■ What this task involves ■
Pictures stay out; everything else in the records below is to be repeated exactly.

■ Information supplied ■
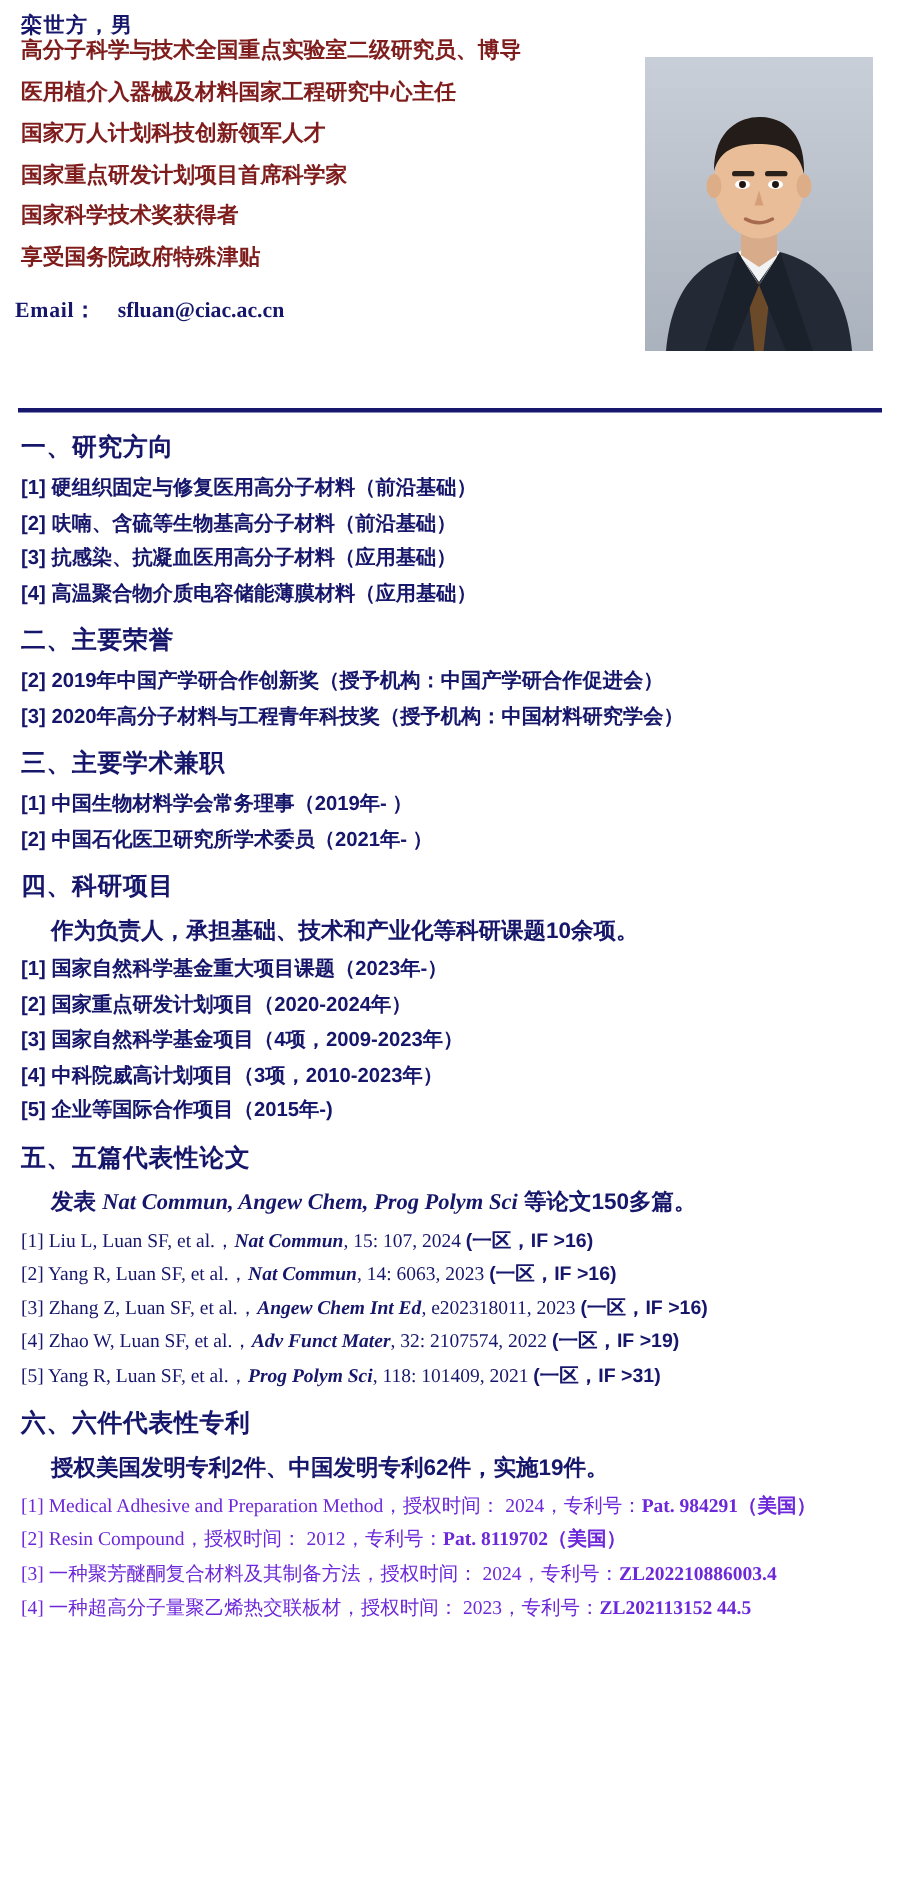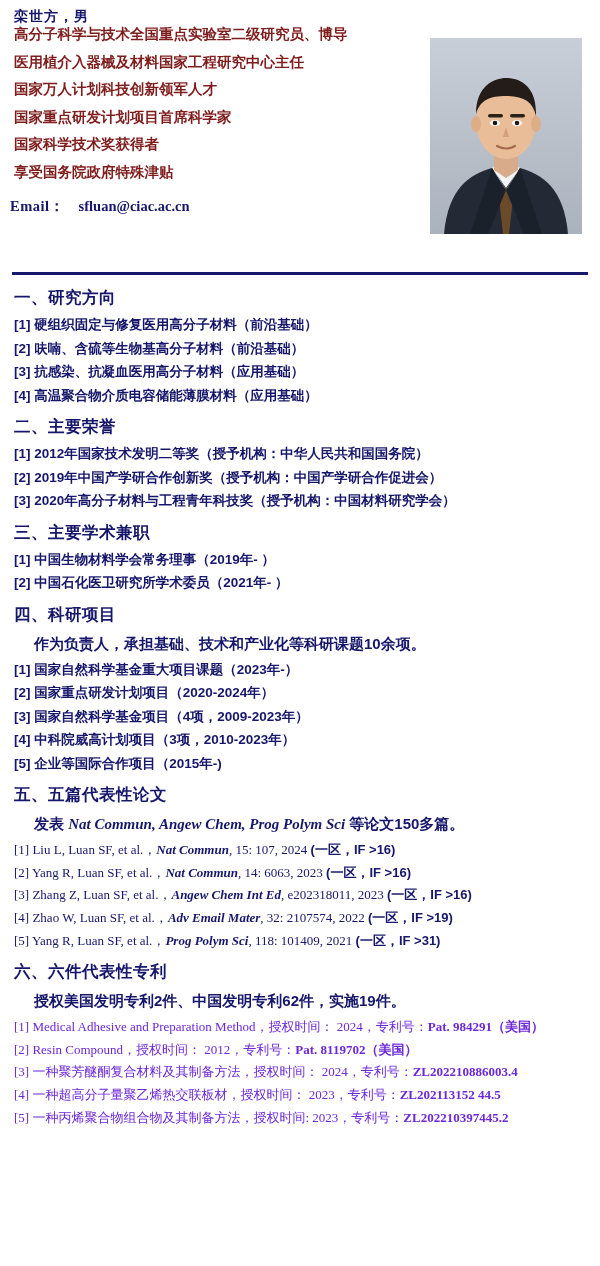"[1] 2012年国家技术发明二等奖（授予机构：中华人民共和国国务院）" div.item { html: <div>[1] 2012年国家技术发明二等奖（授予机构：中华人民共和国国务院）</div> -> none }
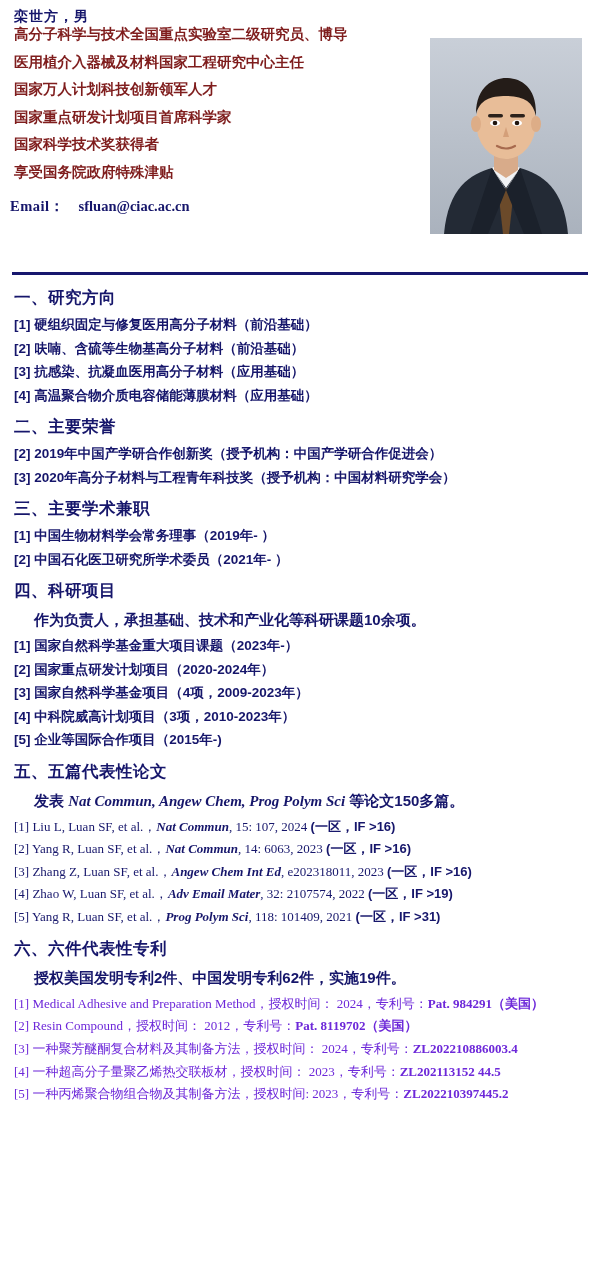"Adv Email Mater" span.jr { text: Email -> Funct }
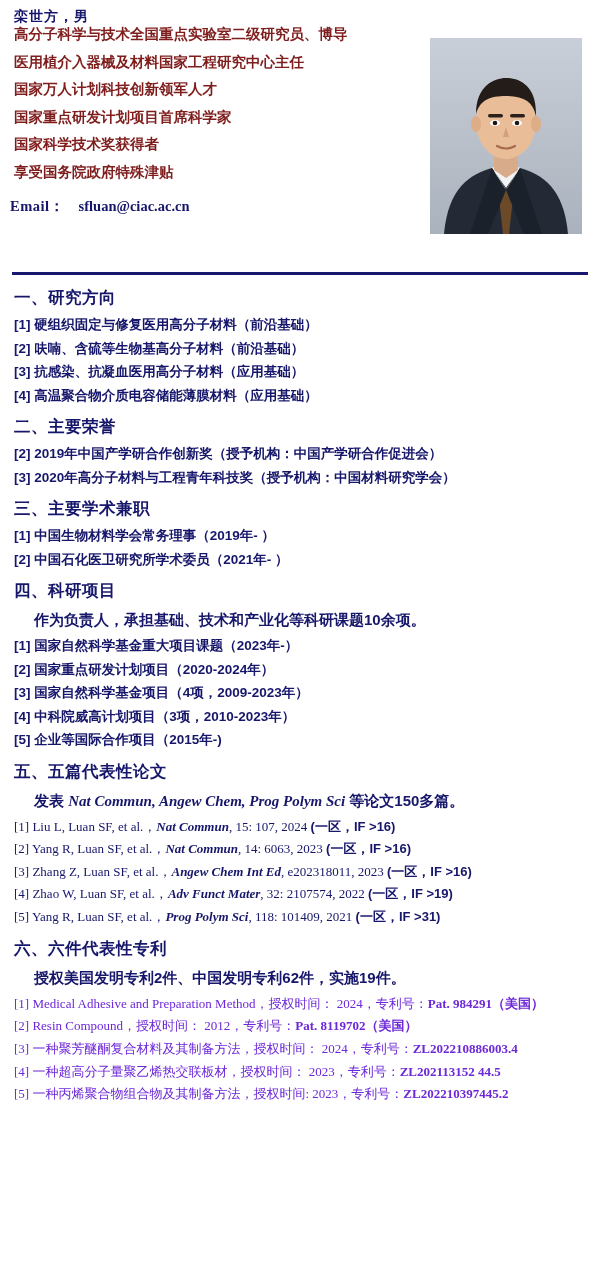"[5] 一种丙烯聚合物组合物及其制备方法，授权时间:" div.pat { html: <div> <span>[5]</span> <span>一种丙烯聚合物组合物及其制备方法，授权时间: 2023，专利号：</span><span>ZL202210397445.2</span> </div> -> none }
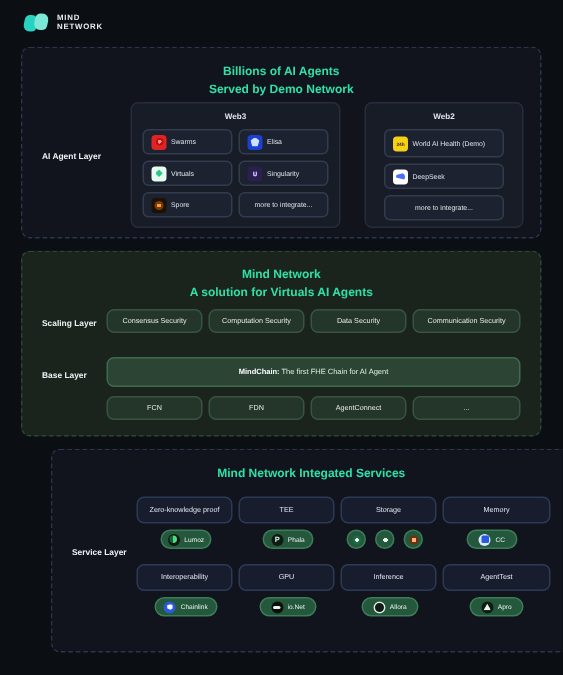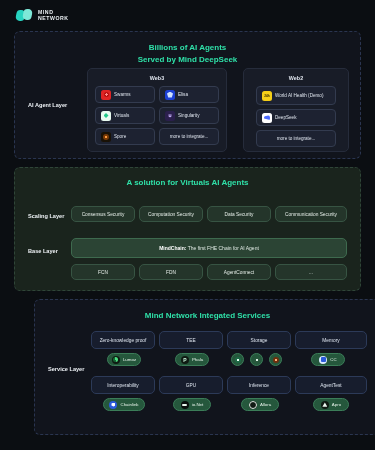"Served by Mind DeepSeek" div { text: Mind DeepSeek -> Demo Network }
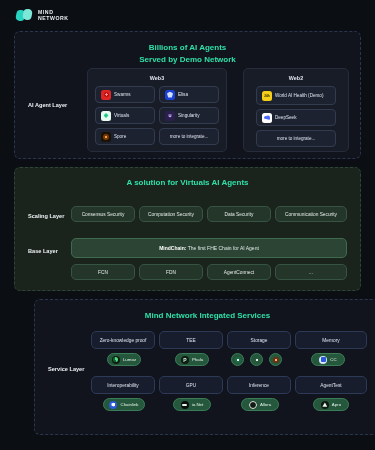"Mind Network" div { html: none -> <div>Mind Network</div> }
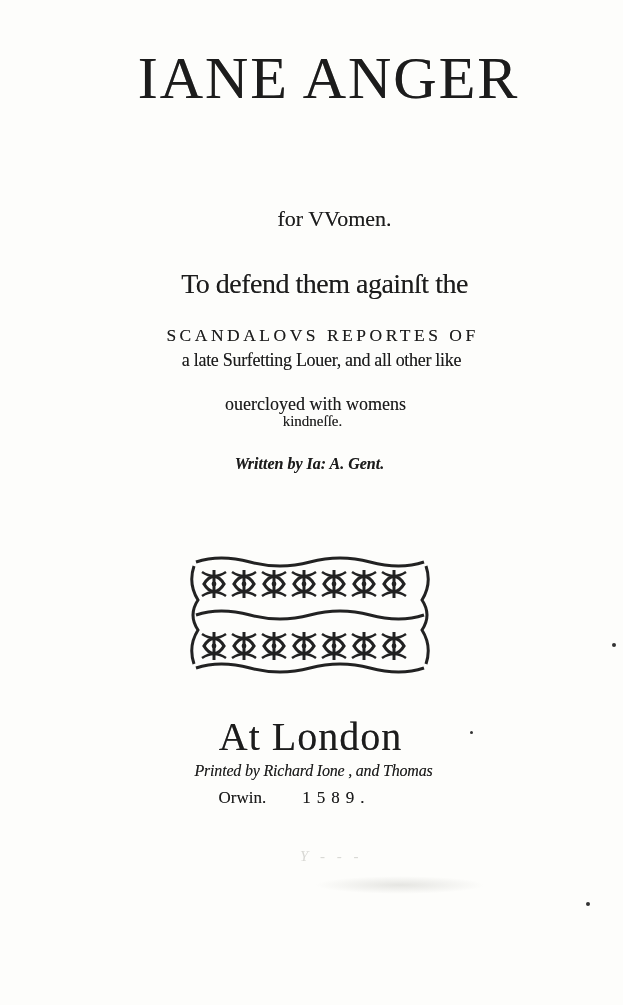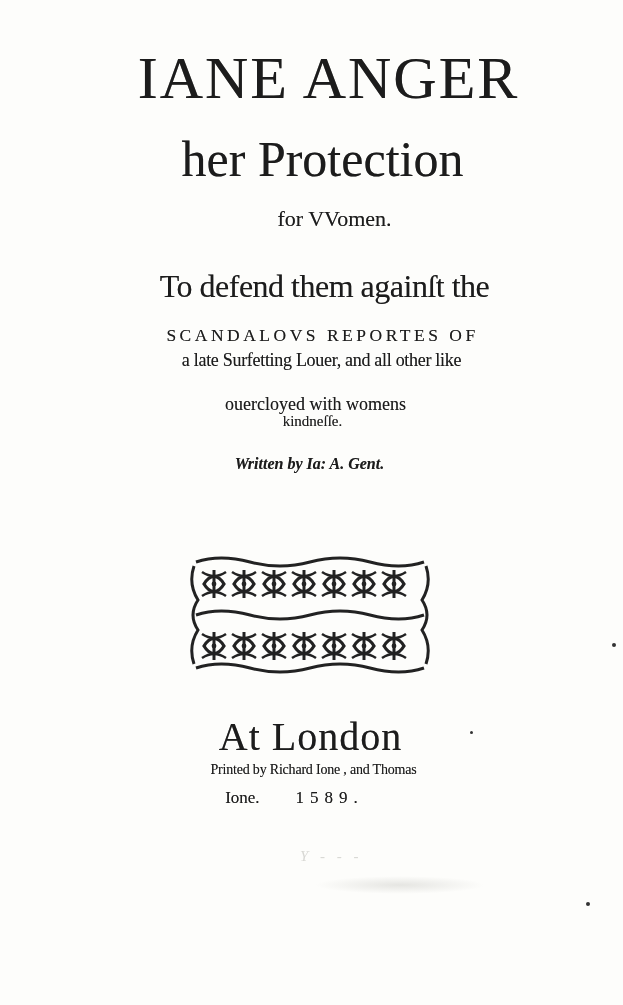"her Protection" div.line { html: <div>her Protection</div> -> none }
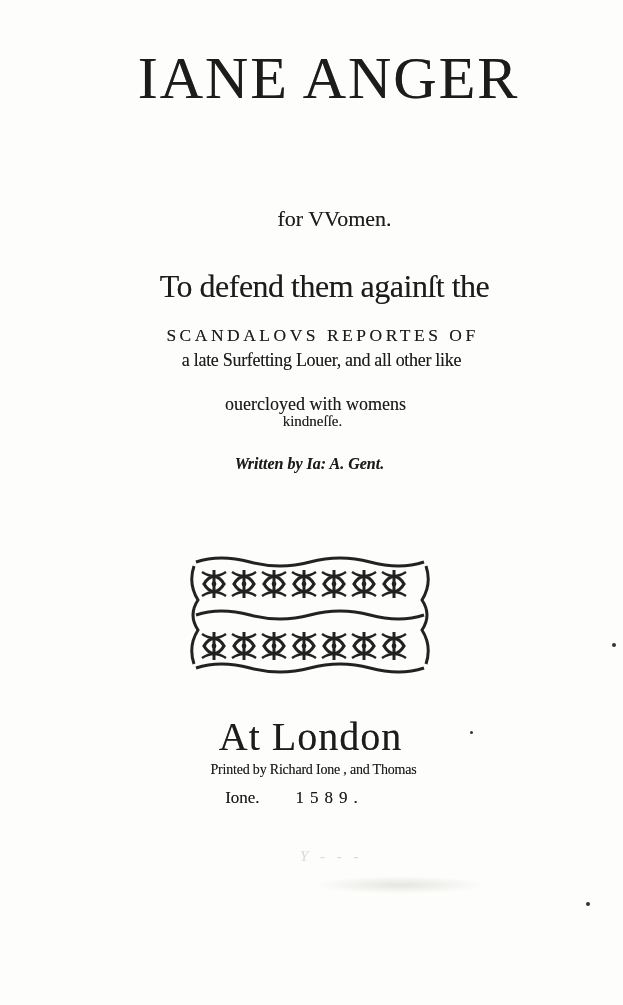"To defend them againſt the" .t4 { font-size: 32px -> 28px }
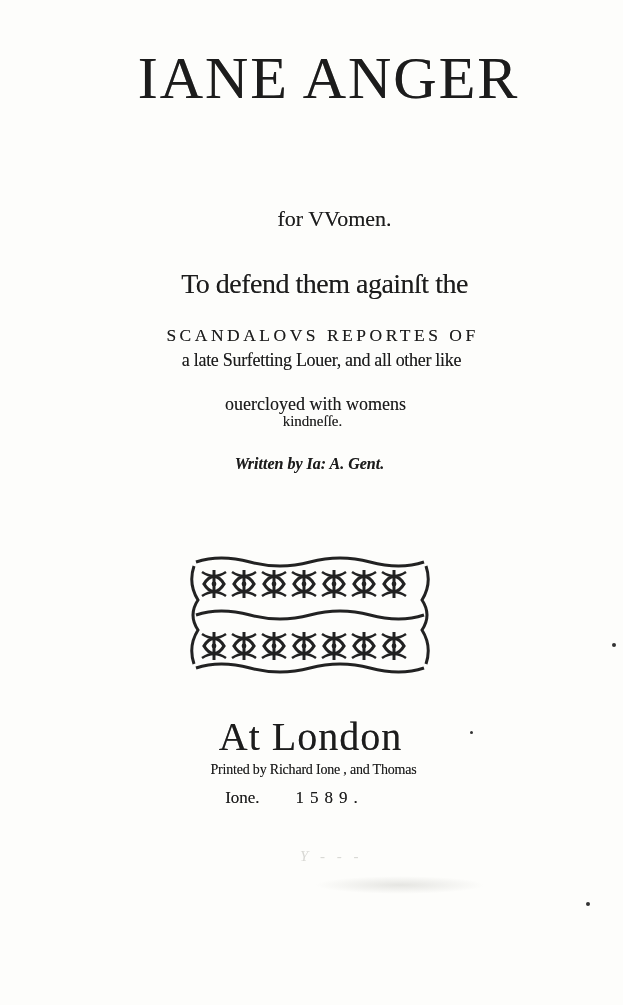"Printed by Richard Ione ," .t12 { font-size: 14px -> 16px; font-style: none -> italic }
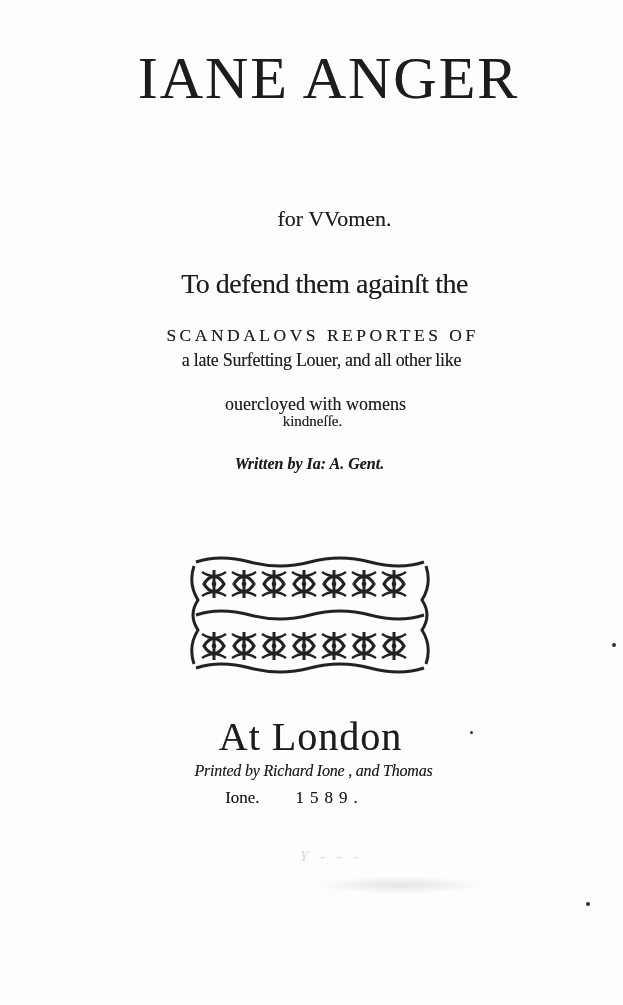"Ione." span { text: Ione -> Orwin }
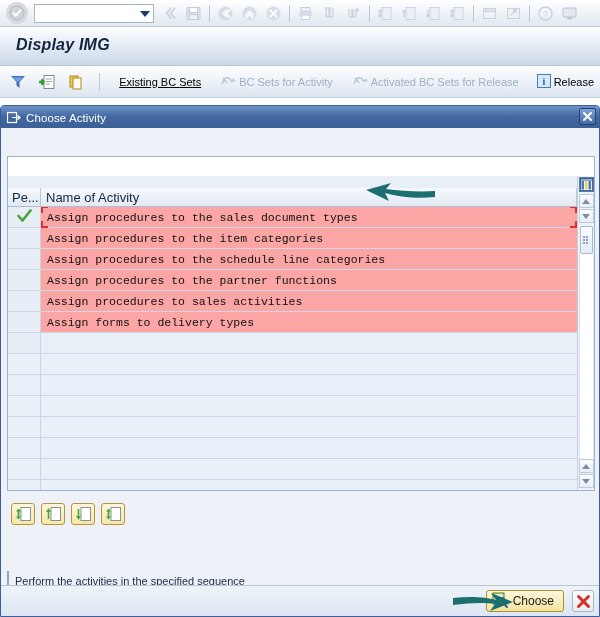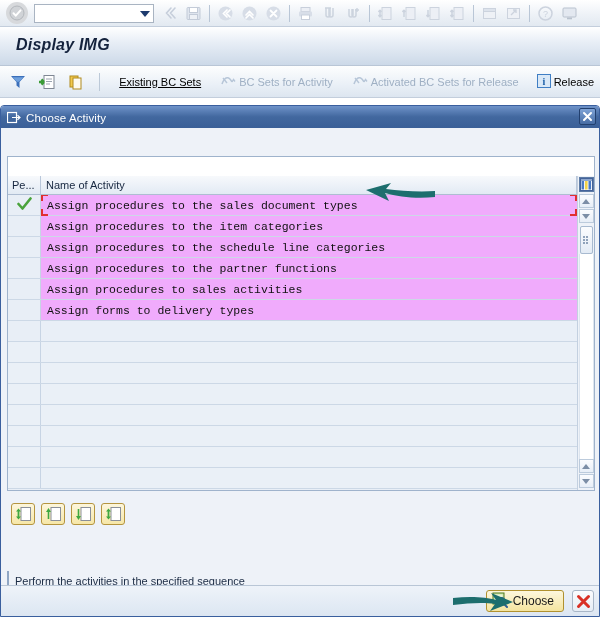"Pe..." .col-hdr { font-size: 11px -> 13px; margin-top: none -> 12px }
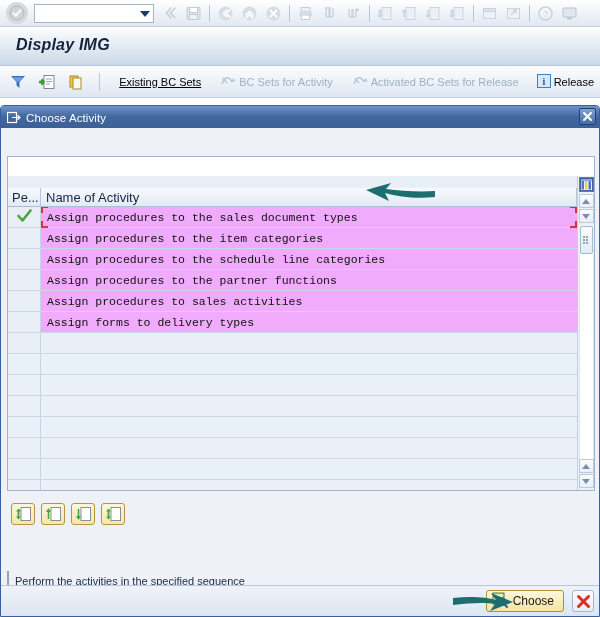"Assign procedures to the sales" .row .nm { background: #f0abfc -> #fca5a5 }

■ Response ■
"[1] 2012年国家技术发明二等奖（授予机构：中华人民共和国国务院）" div.item { html: <div>[1] 2012年国家技术发明二等奖（授予机构：中华人民共和国国务院）</div> -> none }
"Adv Email Mater" span.jr { text: Email -> Funct }
"[5] 一种丙烯聚合物组合物及其制备方法，授权时间:" div.pat { html: <div> <span>[5]</span> <span>一种丙烯聚合物组合物及其制备方法，授权时间: 2023，专利号：</span><span>ZL202210397445.2</span> </div> -> none }
"Served by Mind DeepSeek" div { text: Mind DeepSeek -> Demo Network }
"Mind Network" div { html: none -> <div>Mind Network</div> }
"her Protection" div.line { html: <div>her Protection</div> -> none }
"To defend them againſt the" .t4 { font-size: 32px -> 28px }
"Printed by Richard Ione ," .t12 { font-size: 14px -> 16px; font-style: none -> italic }
"Ione." span { text: Ione -> Orwin }
"Pe..." .col-hdr { font-size: 11px -> 13px; margin-top: none -> 12px }
"Assign procedures to the sales" .row .nm { background: #f0abfc -> #fca5a5 }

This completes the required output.